Des morceaux comme Hallelujah, Heart of the Hurricane ou Lost in Forever suscitent une réaction immédiate du public : les bras se lèvent, les chants s’élèvent, preuve que Beyond the Black a su créer une véritable connexion.
La performance vocale de Jennifer Haben impressionne par sa justesse autant que par sa capacité à incarner chaque texte avec émotion. Alternant passages puissants et instants plus introspectifs, elle guide le set avec aisance, évitant toute emphase inutile.
Le moment fort reste sans doute Reincarnation, joué pour la première fois au Hellfest : un morceau chargé d’intensité, qui laisse planer une atmosphère presque sacrée sur la fosse.

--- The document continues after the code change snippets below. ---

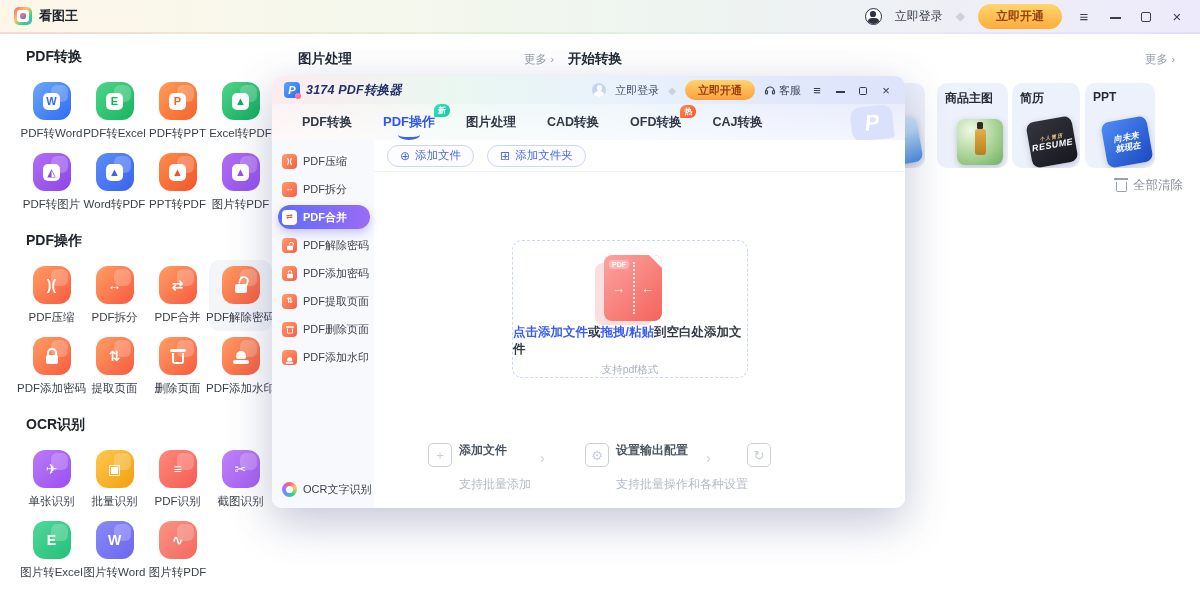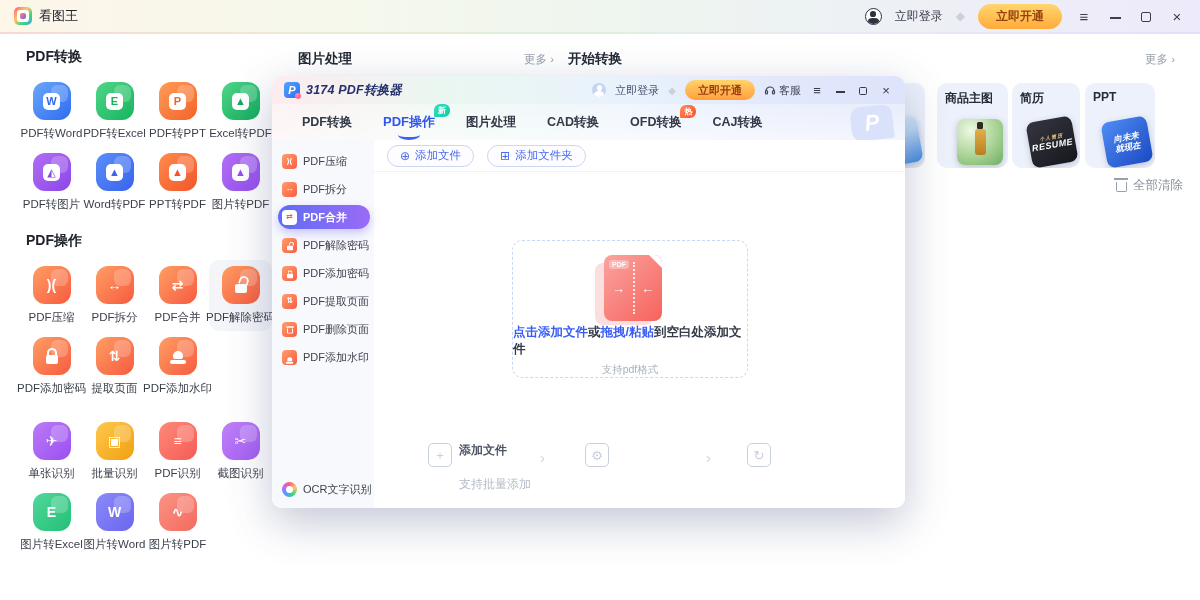--- a/index.html
+++ b/index.html
@@ -15,7 +15,7 @@
     position:relative;margin-right:7px;}
   .app-logo::before{content:"";position:absolute;inset:3px;background:#fff;border-radius:3px;}
   .app-logo::after{content:"";position:absolute;left:6px;top:6px;width:6px;height:6px;border-radius:2px;background:linear-gradient(135deg,#ff8b5c,#7a5cf0);}
-  .app-title{font-size:13px;font-weight:normal;color:#20242e;}
+  .app-title{font-size:13px;font-weight:bold;color:#20242e;}
   .tb-right{margin-left:auto;display:flex;align-items:center;gap:13px;}
   .av{border-radius:50%;position:relative;overflow:hidden;}
   .av-app{width:17px;height:17px;border:1.6px solid #2e3340;background:#fff;}

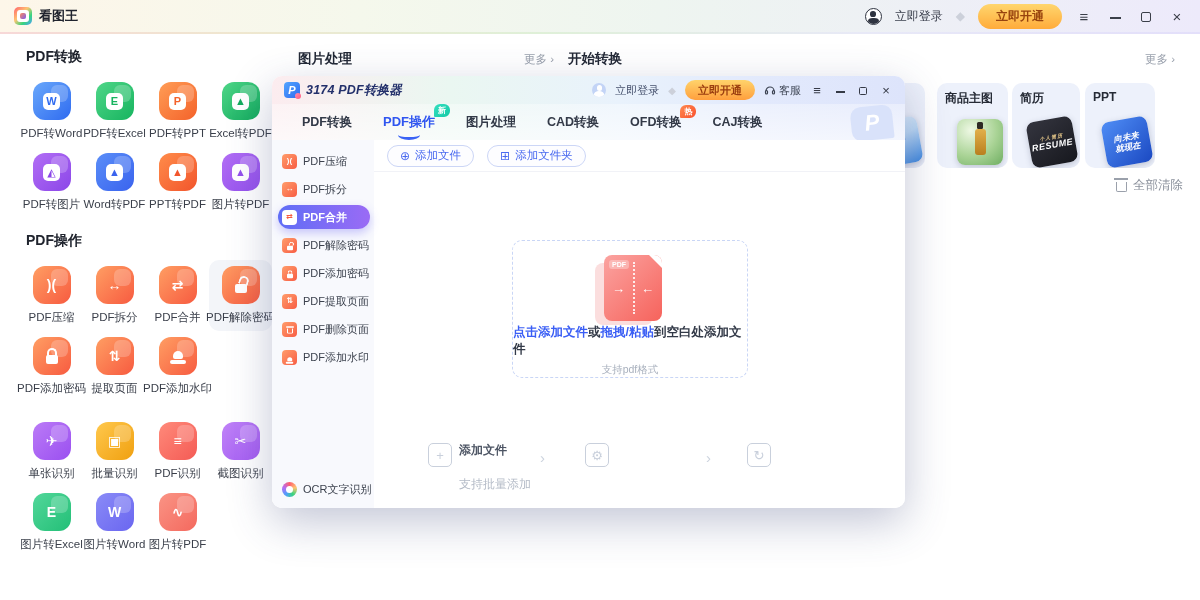--- a/index.html
+++ b/index.html
@@ -264,6 +264,12 @@
           </div>
           <div class="cell">
             <div class="big-icon" style="background: linear-gradient(135deg, rgb(255, 158, 99), rgb(247, 91, 64));">
+              <div class="shape trash"></div>
+            </div>
+            <div class="cell-label">删除页面</div>
+          </div>
+          <div class="cell">
+            <div class="big-icon" style="background: linear-gradient(135deg, rgb(255, 158, 99), rgb(247, 91, 64));">
               <div class="shape stamp"></div>
             </div>
             <div class="cell-label">PDF添加水印</div>

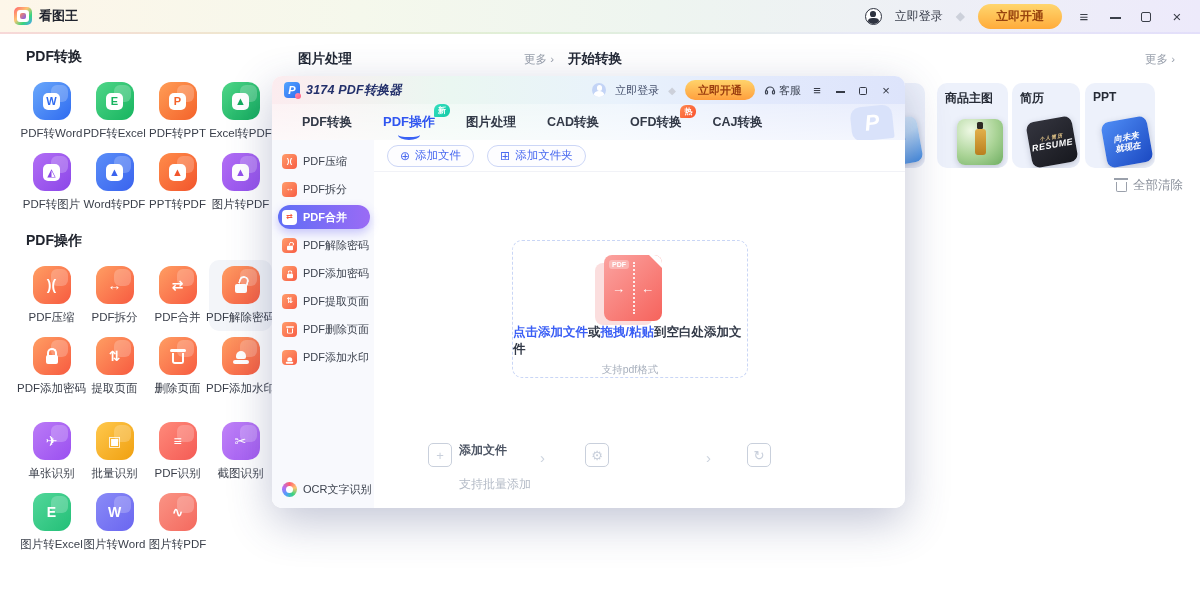--- a/index.html
+++ b/index.html
@@ -277,6 +277,7 @@
         </div>
       </div>
       <div class="side-sec">
+        <div class="sec-title">OCR识别</div>
         <div class="sec-grid">
           <div class="cell">
             <div class="big-icon" style="background: linear-gradient(135deg, rgb(187, 123, 247), rgb(154, 79, 240));">

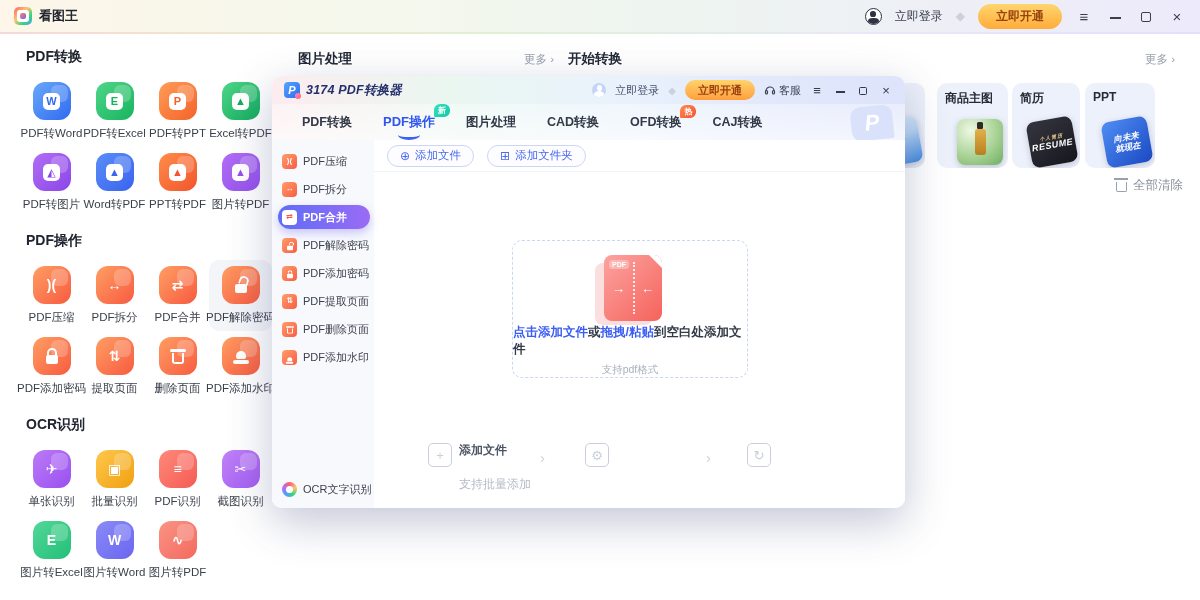--- a/index.html
+++ b/index.html
@@ -500,6 +500,10 @@
             <span class="step-chev" style="left: 166px;">›</span>
             <div class="step" style="left: 211px;">
               <div class="step-icon">⚙</div>
+              <div>
+                <div class="step-title">设置输出配置</div>
+                <div class="step-desc">支持批量操作和各种设置</div>
+              </div>
             </div>
             <span class="step-chev" style="left: 332px;">›</span>
             <div class="step" style="left: 373px;">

Beyond the Black a rappelé que le metal symphonique n’a pas besoin d’artifices pour marquer les esprits. Leur passage au Hellfest fut un moment d’élégance sonore, porté par une sincérité scénique rare et une musique qui parle autant à la tête qu’au cœur.
Setlist
- In the shadows
- Hallelujah
- Songs of love and death
- Reincarnation
- Rising high
- Heart of the hurricane
- When angels fall
- Shine and shade
- Lost in forever
La chaleur accablante et la fatigue accumulée auront finalement eu raison de ma détermination. Après ce dernier concert, je choisis de prendre le chemin du retour, préférant préserver mes forces pour affronter la journée finale, qui s’annonce d’ores et déjà épique. Un ultime chapitre qui culminera avec l’événement que beaucoup attendent : le grand retour scénique de Linkin Park.